─── Excerpted data
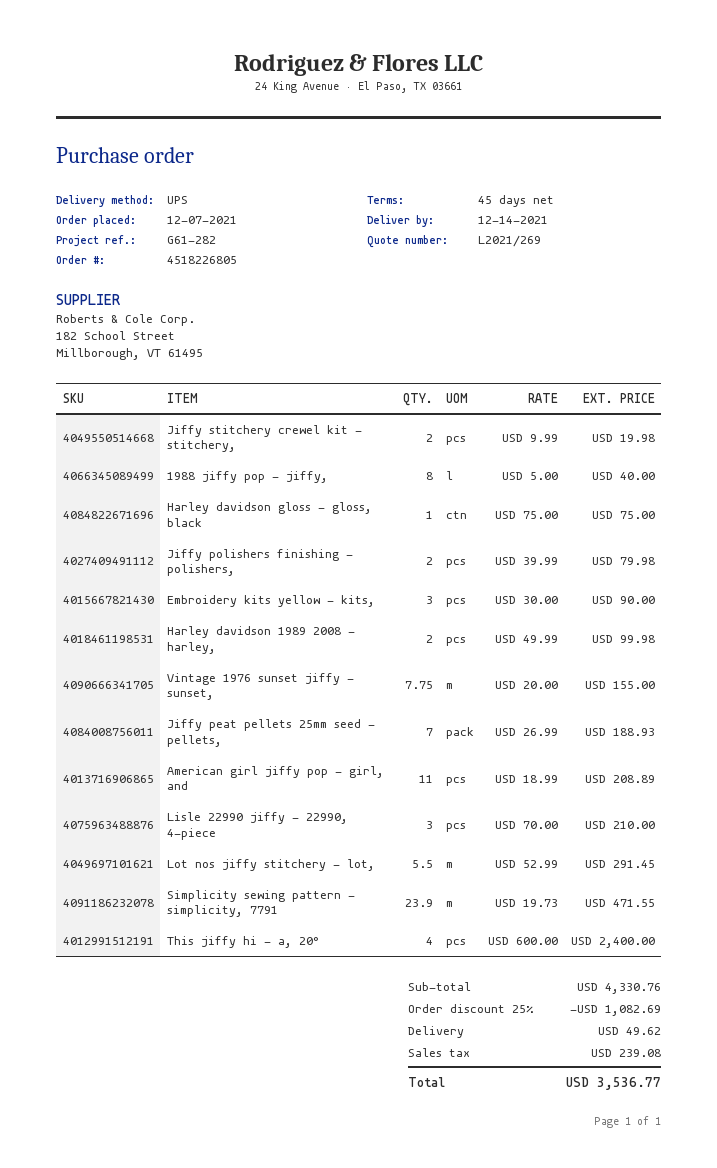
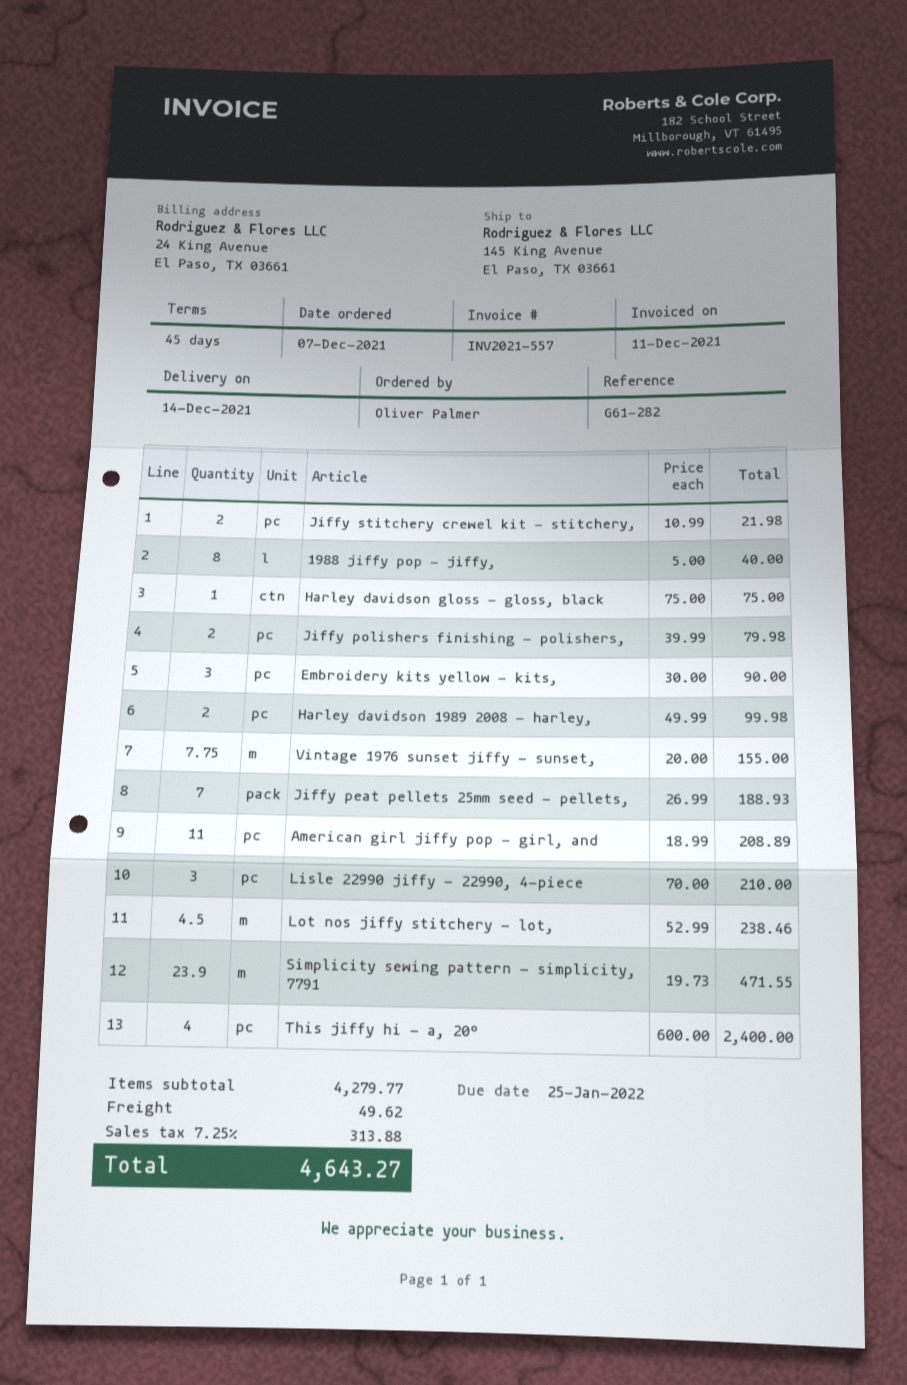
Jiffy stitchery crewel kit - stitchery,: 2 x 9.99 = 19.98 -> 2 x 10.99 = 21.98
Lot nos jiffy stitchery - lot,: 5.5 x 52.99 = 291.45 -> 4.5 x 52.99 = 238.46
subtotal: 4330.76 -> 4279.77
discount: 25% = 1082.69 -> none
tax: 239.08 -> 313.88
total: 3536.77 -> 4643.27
──────
Exercise requirements: Reproduce every line in the data that has the word "stitchery" in it.

Problem solution:
Jiffy stitchery crewel kit - stitchery,: 2 x 9.99 = 19.98 -> 2 x 10.99 = 21.98
Lot nos jiffy stitchery - lot,: 5.5 x 52.99 = 291.45 -> 4.5 x 52.99 = 238.46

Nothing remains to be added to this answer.